* Input records *
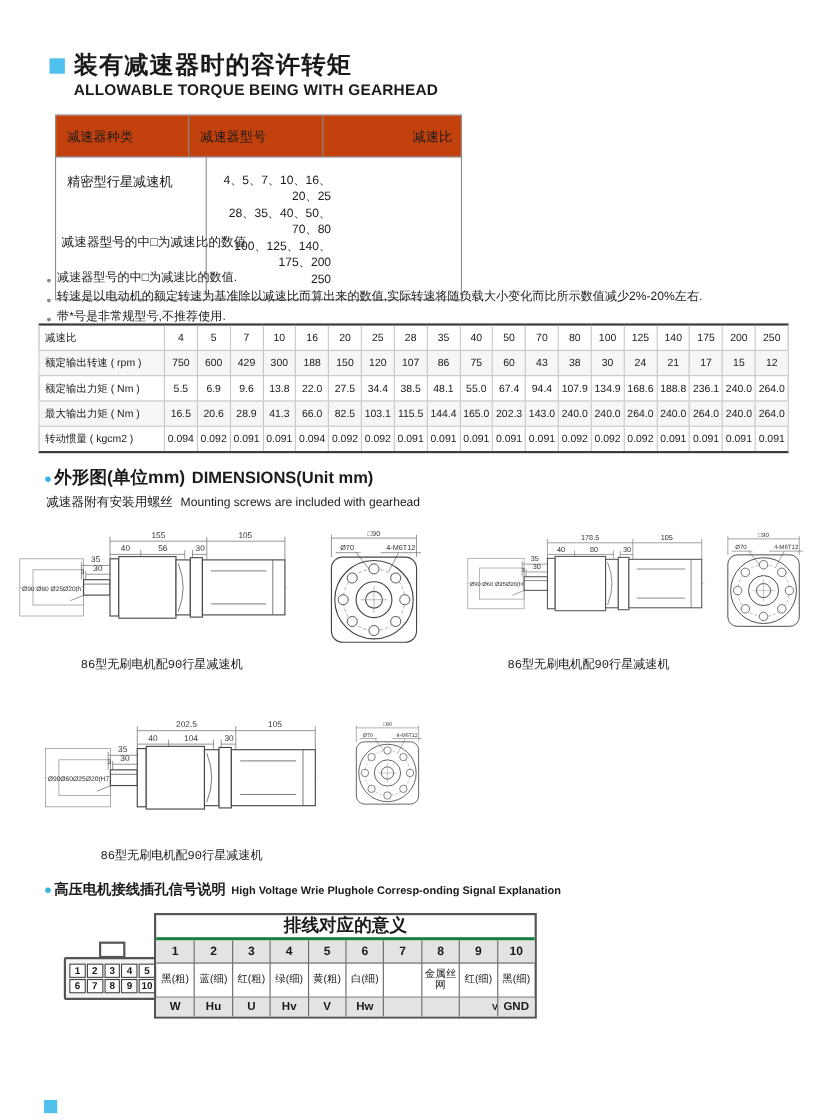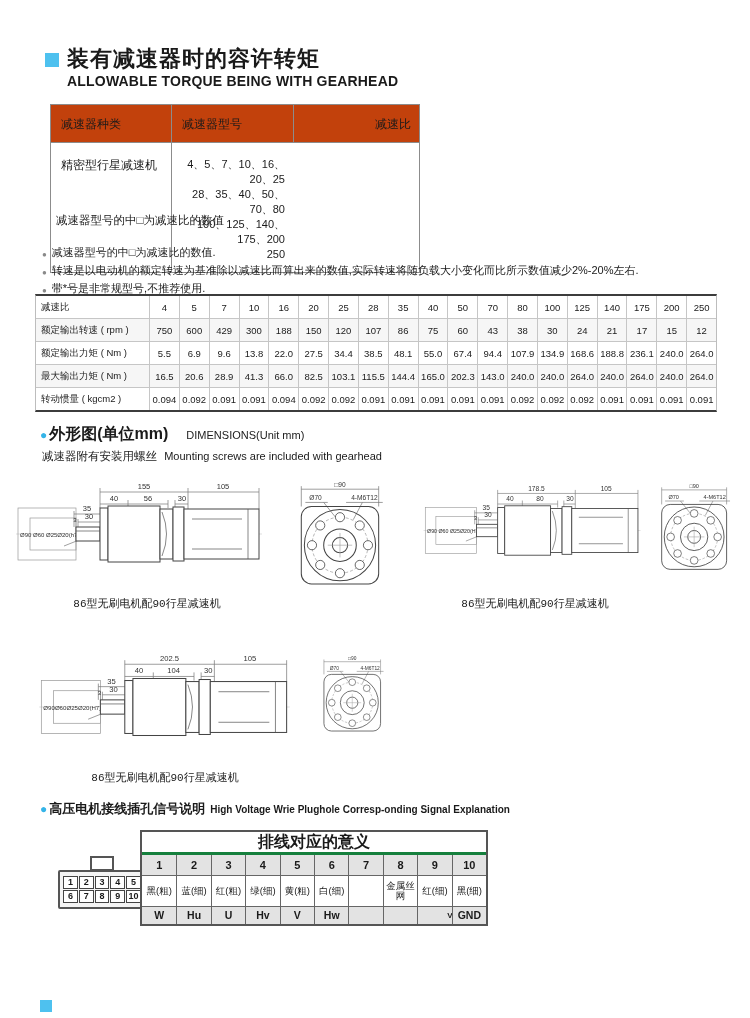--- a/index.html
+++ b/index.html
@@ -14,21 +14,21 @@
   .hdr-en{font-size:14px;font-weight:bold;margin-left:22px;margin-top:1px;letter-spacing:.2px;}
 
   
   .t1{position:absolute;left:50px;top:104px;width:368px;border:1px solid #8c8c8c;font-size:12px;background:#fff;}
   .t1-row{display:grid;grid-template-columns:120px 122px 1fr;}
   .t1-head{background:#c2410c;border-bottom:1px solid #8c8c8c;}
   .t1-head>div{padding:11px 8px 9px 10px;}
   .t1-body>div{padding:14px 8px 10px 10px;}
   .t1-row>div+div{border-left:1px solid #8c8c8c;}
   .t1 .ratio-col{text-align:right;}
-  .t1-body{min-height:74px;}
+  .t1-body{min-height:74px;gap:16px;}
   .ratio-lines{font-size:11px;line-height:15px;padding-top:0;}
   .t1-foot{position:absolute;left:56px;top:213px;font-size:11.5px;}
 
   
   .notes{position:absolute;left:42px;top:246px;width:680px;}
   .note{display:flex;font-size:11px;line-height:13px;margin-bottom:3px;}
   .note .dot{color:#8a8a8a;font-size:8px;margin-right:5px;margin-top:2px;}
 
   
   .spec{position:absolute;left:35px;top:294px;width:680px;
@@ -39,21 +39,21 @@
   .spec-row:nth-child(even){background:#f6f6f6;}
   .spec-label{width:108px;display:flex;align-items:center;padding-left:5px;font-size:9.5px;white-space:nowrap;}
   .spec-cells{flex:1;display:grid;grid-template-columns:repeat(19,1fr);}
   .spec-cell{border-left:1px solid #c6c6c6;display:flex;align-items:center;justify-content:center;font-size:9.5px;}
 
   
   .sec-title{position:absolute;display:flex;align-items:baseline;white-space:nowrap;}
   .sec-dot{color:#35b4e8;font-size:12px;margin-right:2px;}
   .dim-title{left:40px;top:424px;}
   .dim-title .cn{font-size:16px;font-weight:bold;}
-  .dim-title .en{font-size:11px;font-weight:normal;margin-left:18px;}
+  .dim-title .en{font-size:15px;font-weight:bold;margin-left:6px;}
   .dim-sub{position:absolute;left:42px;top:449px;font-size:11.5px;}
   .dim-sub .en{font-size:11px;margin-left:4px;}
 
   .drawing{position:absolute;}
   .caption{position:absolute;font-family:Liberation Mono, monospace;font-size:11px;text-align:center;}
   svg text{font-family:"Liberation Sans",sans-serif;fill:#333;}
 
   
   .wire-title{left:40px;top:800px;}
   .wire-title .cn{font-size:13px;font-weight:bold;}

* Directions *
Could you retype every record exactly, leaving the pictures out?

* Answer space *
--- a/index.html
+++ b/index.html
@@ -14,21 +14,21 @@
   .hdr-en{font-size:14px;font-weight:bold;margin-left:22px;margin-top:1px;letter-spacing:.2px;}
 
   
   .t1{position:absolute;left:50px;top:104px;width:368px;border:1px solid #8c8c8c;font-size:12px;background:#fff;}
   .t1-row{display:grid;grid-template-columns:120px 122px 1fr;}
   .t1-head{background:#c2410c;border-bottom:1px solid #8c8c8c;}
   .t1-head>div{padding:11px 8px 9px 10px;}
   .t1-body>div{padding:14px 8px 10px 10px;}
   .t1-row>div+div{border-left:1px solid #8c8c8c;}
   .t1 .ratio-col{text-align:right;}
-  .t1-body{min-height:74px;}
+  .t1-body{min-height:74px;gap:16px;}
   .ratio-lines{font-size:11px;line-height:15px;padding-top:0;}
   .t1-foot{position:absolute;left:56px;top:213px;font-size:11.5px;}
 
   
   .notes{position:absolute;left:42px;top:246px;width:680px;}
   .note{display:flex;font-size:11px;line-height:13px;margin-bottom:3px;}
   .note .dot{color:#8a8a8a;font-size:8px;margin-right:5px;margin-top:2px;}
 
   
   .spec{position:absolute;left:35px;top:294px;width:680px;
@@ -39,21 +39,21 @@
   .spec-row:nth-child(even){background:#f6f6f6;}
   .spec-label{width:108px;display:flex;align-items:center;padding-left:5px;font-size:9.5px;white-space:nowrap;}
   .spec-cells{flex:1;display:grid;grid-template-columns:repeat(19,1fr);}
   .spec-cell{border-left:1px solid #c6c6c6;display:flex;align-items:center;justify-content:center;font-size:9.5px;}
 
   
   .sec-title{position:absolute;display:flex;align-items:baseline;white-space:nowrap;}
   .sec-dot{color:#35b4e8;font-size:12px;margin-right:2px;}
   .dim-title{left:40px;top:424px;}
   .dim-title .cn{font-size:16px;font-weight:bold;}
-  .dim-title .en{font-size:11px;font-weight:normal;margin-left:18px;}
+  .dim-title .en{font-size:15px;font-weight:bold;margin-left:6px;}
   .dim-sub{position:absolute;left:42px;top:449px;font-size:11.5px;}
   .dim-sub .en{font-size:11px;margin-left:4px;}
 
   .drawing{position:absolute;}
   .caption{position:absolute;font-family:Liberation Mono, monospace;font-size:11px;text-align:center;}
   svg text{font-family:"Liberation Sans",sans-serif;fill:#333;}
 
   
   .wire-title{left:40px;top:800px;}
   .wire-title .cn{font-size:13px;font-weight:bold;}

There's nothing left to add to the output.